- **Exercise materials**
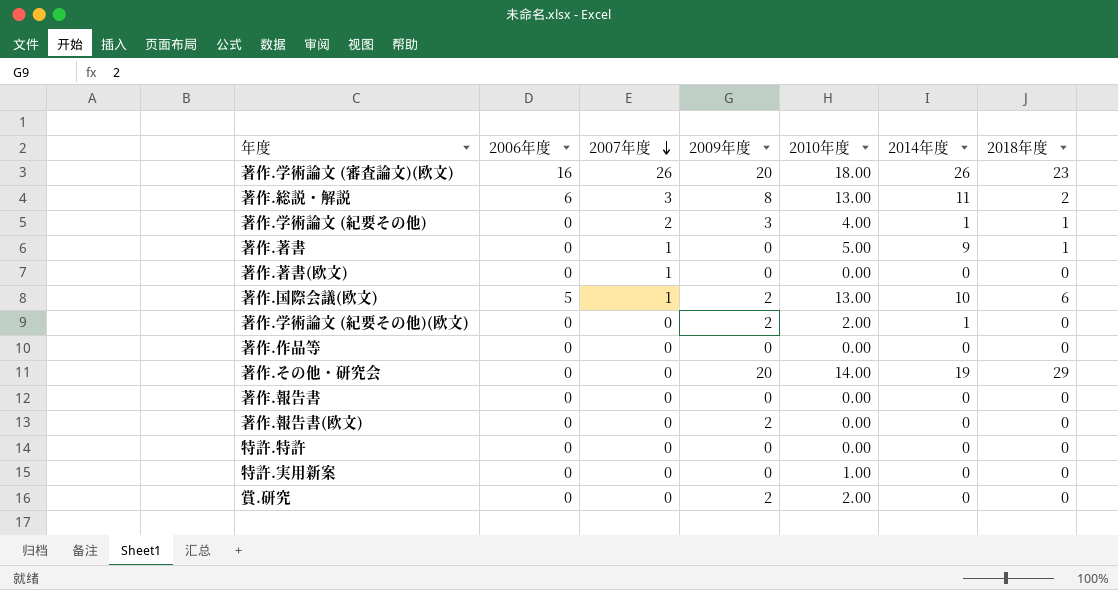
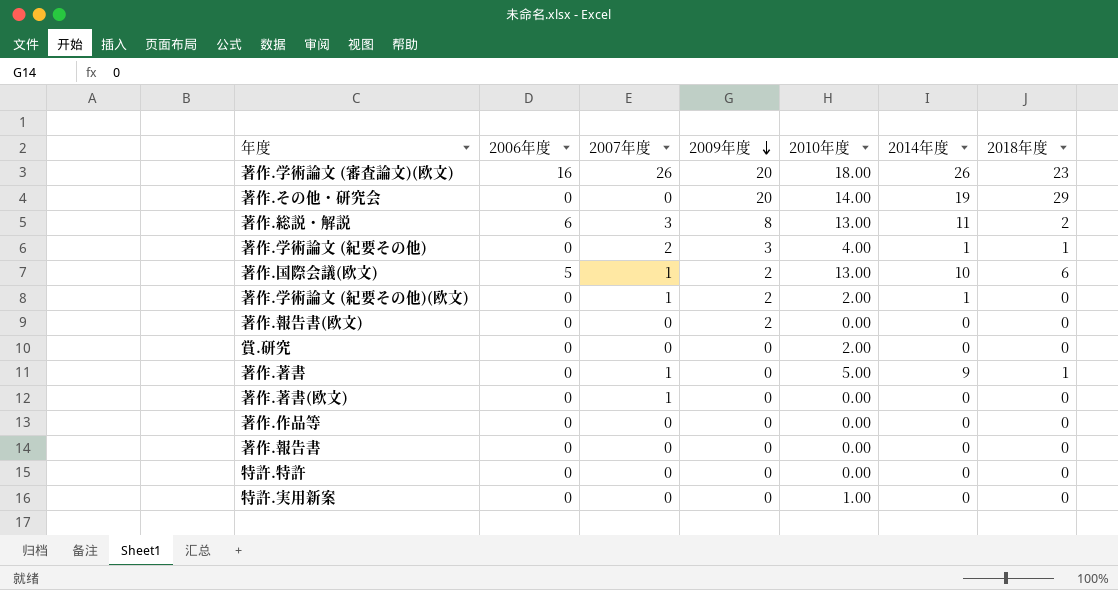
row order: 2007年度 descending -> 2009年度 descending
著作.学術論文 (紀要その他)(欧文) | 2007年度: 0 -> 1
賞.研究 | 2009年度: 2 -> 0

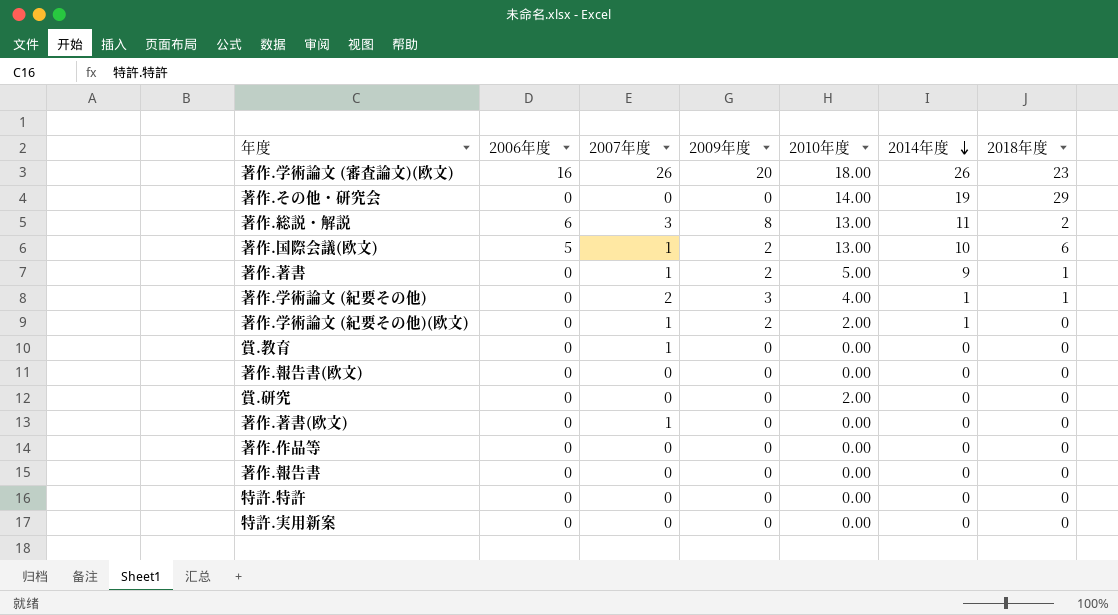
row order: 2009年度 descending -> 2014年度 descending
著作.その他・研究会 | 2009年度: 20 -> 0
著作.著書 | 2009年度: 0 -> 2
row 賞.教育: none -> 0 | 1 | 0 | 0.00 | 0 | 0
著作.報告書(欧文) | 2009年度: 2 -> 0
特許.実用新案 | 2010年度: 1.00 -> 0.00

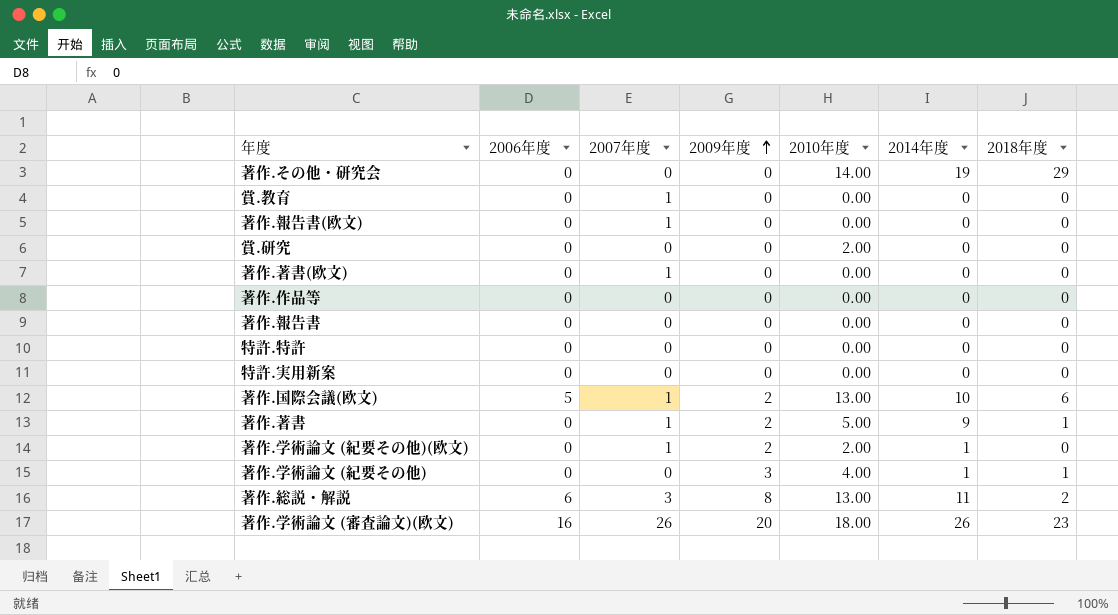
row order: 2014年度 descending -> 2009年度 ascending
著作.報告書(欧文) | 2007年度: 0 -> 1
著作.学術論文 (紀要その他) | 2007年度: 2 -> 0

- **What you need to do**
Print the lines from the one holding "row 賞.教育: none -> 0 | 1 | 0 | 0.00 | 0 | 0" through the last line of the records, word for word, and omit the pictures.

- **Your response**
row 賞.教育: none -> 0 | 1 | 0 | 0.00 | 0 | 0
著作.報告書(欧文) | 2009年度: 2 -> 0
特許.実用新案 | 2010年度: 1.00 -> 0.00

row order: 2014年度 descending -> 2009年度 ascending
著作.報告書(欧文) | 2007年度: 0 -> 1
著作.学術論文 (紀要その他) | 2007年度: 2 -> 0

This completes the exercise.